- Birincisi, "Huzi'l-afv". Affa sarıl, af yolunu tut, dâimâ affedici ol demekdir bu. Yani ne olursa olsun sen dâimâ affı tercîh et demekdir bu. İntikam almaya kalkma demekdir. Nefsimize ağır gelen davranışlar ve fiiller karşısında dâimâ sabretmemiz gerekdiğini anlıyoruz bu âyetden. Haksızlığa da uğrasak sabırlı olmalı, affedici olmalı, bize kötülük yapanlara kötülükle karşılık vermemeliyiz, bunu emrediyor Allah. Âyetin diğer bir vechesinde ise, başkalarına da dâimâ af yolunu göstermek, affa teşvîk etmek, intikamdan, kînden, nefretden sakındırmak var.
- İkincisi, "Ve'mur bi'l-urfi, iyiliği emret". Burada da iki vecih var. Birincisi, nefsimize dâimâ iyiliği emretmek demekdir bu. Malum ya, kötülük gören, haksızlığa uğrayan, zulme maruz kalan insan, kızar, sinirlenir, kinlenir ve intikam almak ister. Halbuki Allah kötülüğe karşı kötülükle mukâbele etmemizi istemiyor, bilakis kötülük yapana bile iyilik etmemizi istiyor. Bu, nefse ne kadar ağır gelirse, Allah'ın da o kadar hoşuna gider. İkinci vecih, başkalarına da bu tavsiyede bulunmakdır.

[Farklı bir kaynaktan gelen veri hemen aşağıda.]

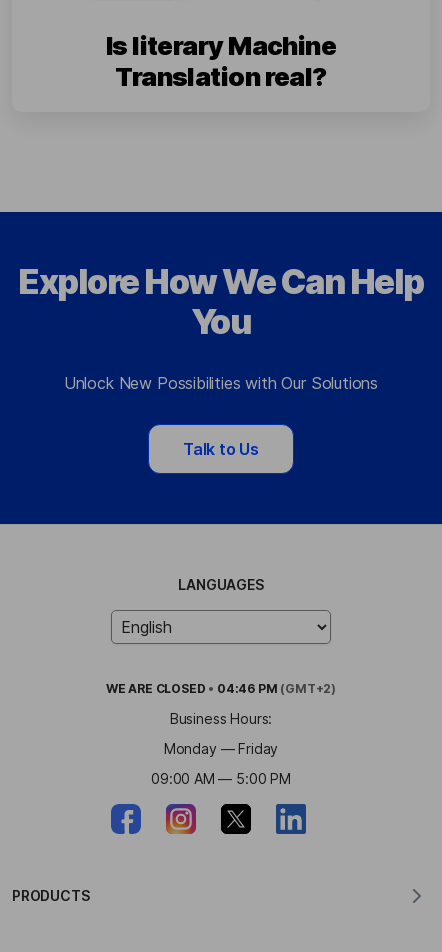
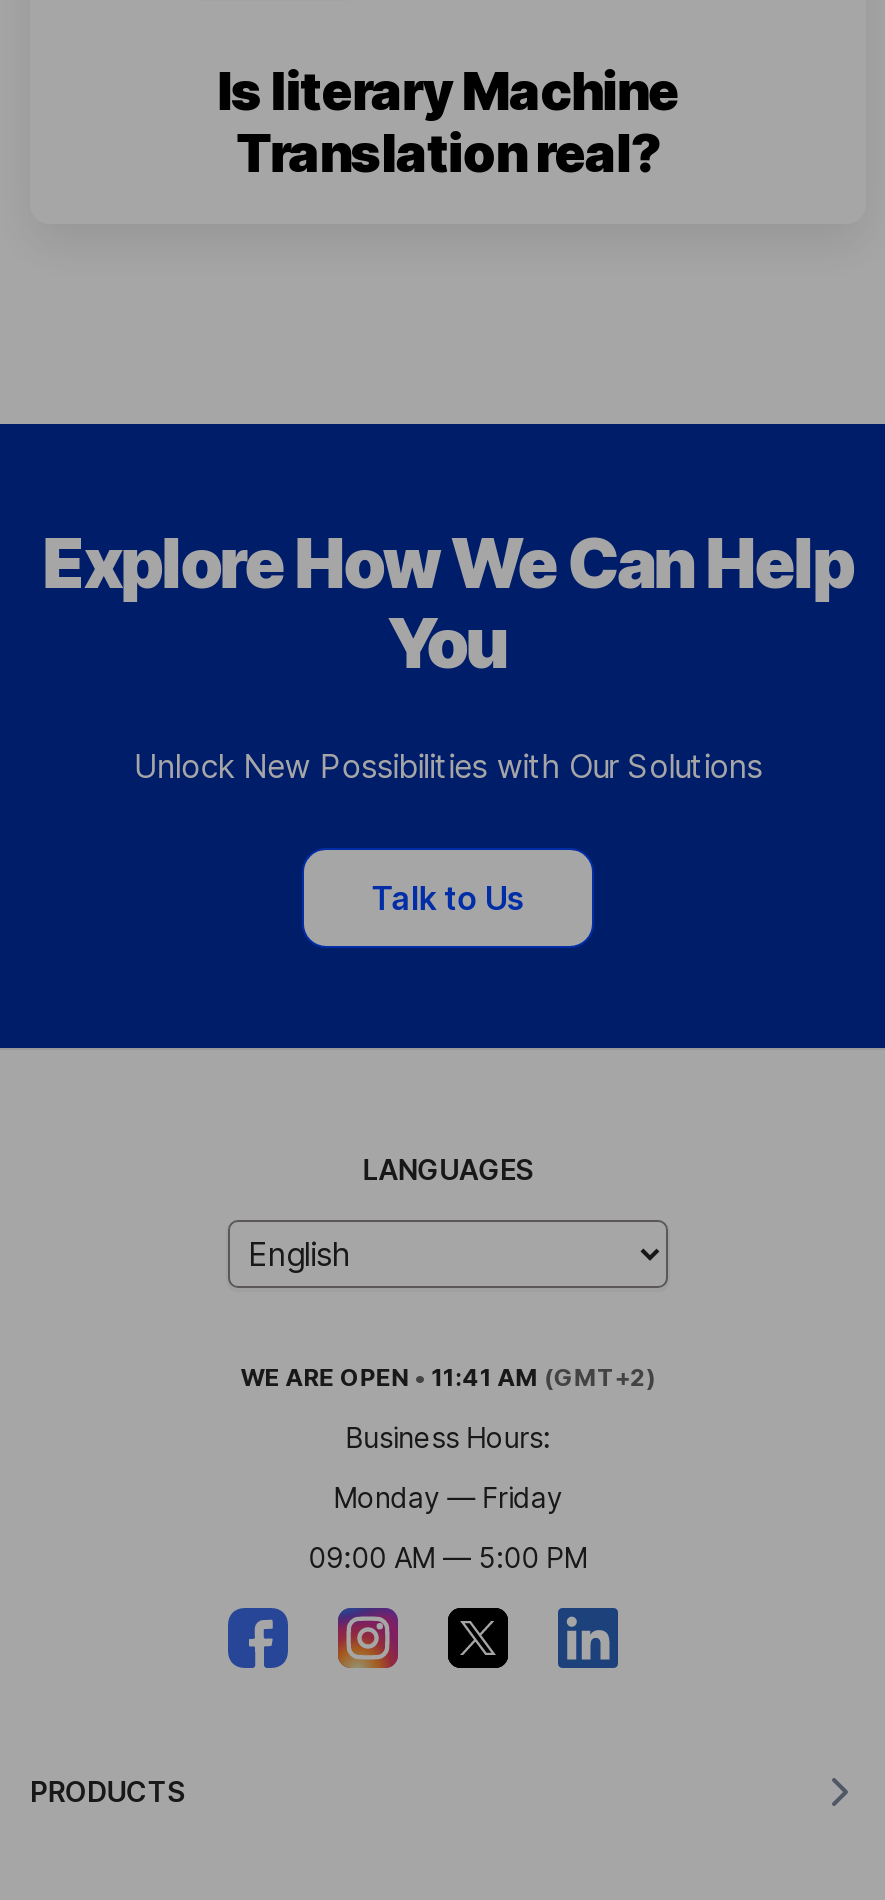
- WE ARE CLOSED • 04:46 PM (GMT+2)
+ WE ARE OPEN • 11:41 AM (GMT+2)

- Üçüncüsü, "ve a'riz ani'l-câhilîn". Yani câhillerden yüz çevir, onlardan sarf-ı nazar eyle, aldırma onlara demekdir. Burada câhil, bilgisiz, okumamış, tahsîl görmemiş kimse demek değildir. Burada câhilden murâd, kendini bilmez demekdir, zâlim demekdir, küstah demekdir, edesiz ve ahlaksız manâsınadır. Onlara aldırmamak demek, bu gibi kimselerin yapdıkları haksızlıklara, eziyet ve cefâlara karşılık vermemek, öfkeye kapılarak düşmanlık yapmamak, onlarla itişmemek, kavga etmemek demekdir. Bunun diğer bir manâsı da kötüleri kötülememekdir. İnsan her şeyi Hakk'dan bilirse, kimseyi kötüleyemez. Çünkü fâil-i hakîkî, Allah'dır, kullar birer vâsıtadan ibâretdir.
Dikkat edilirse, üçü de birbirine bağlı ve birbirini tamamlayan emirlerdir bunlar. Aynı zamanda devamlılık da ifâde eder bunlar. Yani bu emirlere bir defaya mahsûs yâhud üç beş kere değil, devamlı olarak riâyet etmek lâzımdır.